◆ **What to work on**
Restate word for word the lines of the records below, starting at the line that contains "none -> [11,525,360,648]" and ending at the line that contains "[262,25,802,63] This item", with both of those lines included and nothing else.

◆ **Data provided**
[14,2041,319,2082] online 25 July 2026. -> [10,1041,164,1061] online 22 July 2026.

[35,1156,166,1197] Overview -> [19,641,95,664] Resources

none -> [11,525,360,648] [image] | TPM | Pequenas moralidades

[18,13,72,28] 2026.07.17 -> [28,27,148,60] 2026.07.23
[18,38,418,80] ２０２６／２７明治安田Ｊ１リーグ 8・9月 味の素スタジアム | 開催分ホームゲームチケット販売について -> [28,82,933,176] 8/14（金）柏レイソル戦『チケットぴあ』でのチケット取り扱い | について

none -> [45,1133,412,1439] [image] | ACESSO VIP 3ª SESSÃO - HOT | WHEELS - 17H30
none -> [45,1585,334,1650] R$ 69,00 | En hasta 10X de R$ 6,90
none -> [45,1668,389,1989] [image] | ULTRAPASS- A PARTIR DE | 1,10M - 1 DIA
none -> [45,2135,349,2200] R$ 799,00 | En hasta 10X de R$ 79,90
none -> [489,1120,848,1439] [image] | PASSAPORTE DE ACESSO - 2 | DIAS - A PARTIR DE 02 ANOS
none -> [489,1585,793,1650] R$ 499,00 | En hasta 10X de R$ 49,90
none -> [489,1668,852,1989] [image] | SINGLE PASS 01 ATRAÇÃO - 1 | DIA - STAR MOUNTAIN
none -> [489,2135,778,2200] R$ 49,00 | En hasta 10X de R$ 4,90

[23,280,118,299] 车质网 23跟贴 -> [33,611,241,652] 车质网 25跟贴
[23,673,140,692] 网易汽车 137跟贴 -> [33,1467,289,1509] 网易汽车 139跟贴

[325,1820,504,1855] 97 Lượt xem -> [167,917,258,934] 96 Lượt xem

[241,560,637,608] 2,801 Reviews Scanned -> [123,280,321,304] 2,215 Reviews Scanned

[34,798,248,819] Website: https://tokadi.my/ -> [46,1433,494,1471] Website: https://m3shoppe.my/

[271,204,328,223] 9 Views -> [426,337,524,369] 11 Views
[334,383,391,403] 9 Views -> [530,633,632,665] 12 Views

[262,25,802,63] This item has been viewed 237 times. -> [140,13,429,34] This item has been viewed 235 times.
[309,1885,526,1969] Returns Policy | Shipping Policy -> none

◆ **Finished exercise**
none -> [11,525,360,648] [image] | TPM | Pequenas moralidades

[18,13,72,28] 2026.07.17 -> [28,27,148,60] 2026.07.23
[18,38,418,80] ２０２６／２７明治安田Ｊ１リーグ 8・9月 味の素スタジアム | 開催分ホームゲームチケット販売について -> [28,82,933,176] 8/14（金）柏レイソル戦『チケットぴあ』でのチケット取り扱い | について

none -> [45,1133,412,1439] [image] | ACESSO VIP 3ª SESSÃO - HOT | WHEELS - 17H30
none -> [45,1585,334,1650] R$ 69,00 | En hasta 10X de R$ 6,90
none -> [45,1668,389,1989] [image] | ULTRAPASS- A PARTIR DE | 1,10M - 1 DIA
none -> [45,2135,349,2200] R$ 799,00 | En hasta 10X de R$ 79,90
none -> [489,1120,848,1439] [image] | PASSAPORTE DE ACESSO - 2 | DIAS - A PARTIR DE 02 ANOS
none -> [489,1585,793,1650] R$ 499,00 | En hasta 10X de R$ 49,90
none -> [489,1668,852,1989] [image] | SINGLE PASS 01 ATRAÇÃO - 1 | DIA - STAR MOUNTAIN
none -> [489,2135,778,2200] R$ 49,00 | En hasta 10X de R$ 4,90

[23,280,118,299] 车质网 23跟贴 -> [33,611,241,652] 车质网 25跟贴
[23,673,140,692] 网易汽车 137跟贴 -> [33,1467,289,1509] 网易汽车 139跟贴

[325,1820,504,1855] 97 Lượt xem -> [167,917,258,934] 96 Lượt xem

[241,560,637,608] 2,801 Reviews Scanned -> [123,280,321,304] 2,215 Reviews Scanned

[34,798,248,819] Website: https://tokadi.my/ -> [46,1433,494,1471] Website: https://m3shoppe.my/

[271,204,328,223] 9 Views -> [426,337,524,369] 11 Views
[334,383,391,403] 9 Views -> [530,633,632,665] 12 Views

[262,25,802,63] This item has been viewed 237 times. -> [140,13,429,34] This item has been viewed 235 times.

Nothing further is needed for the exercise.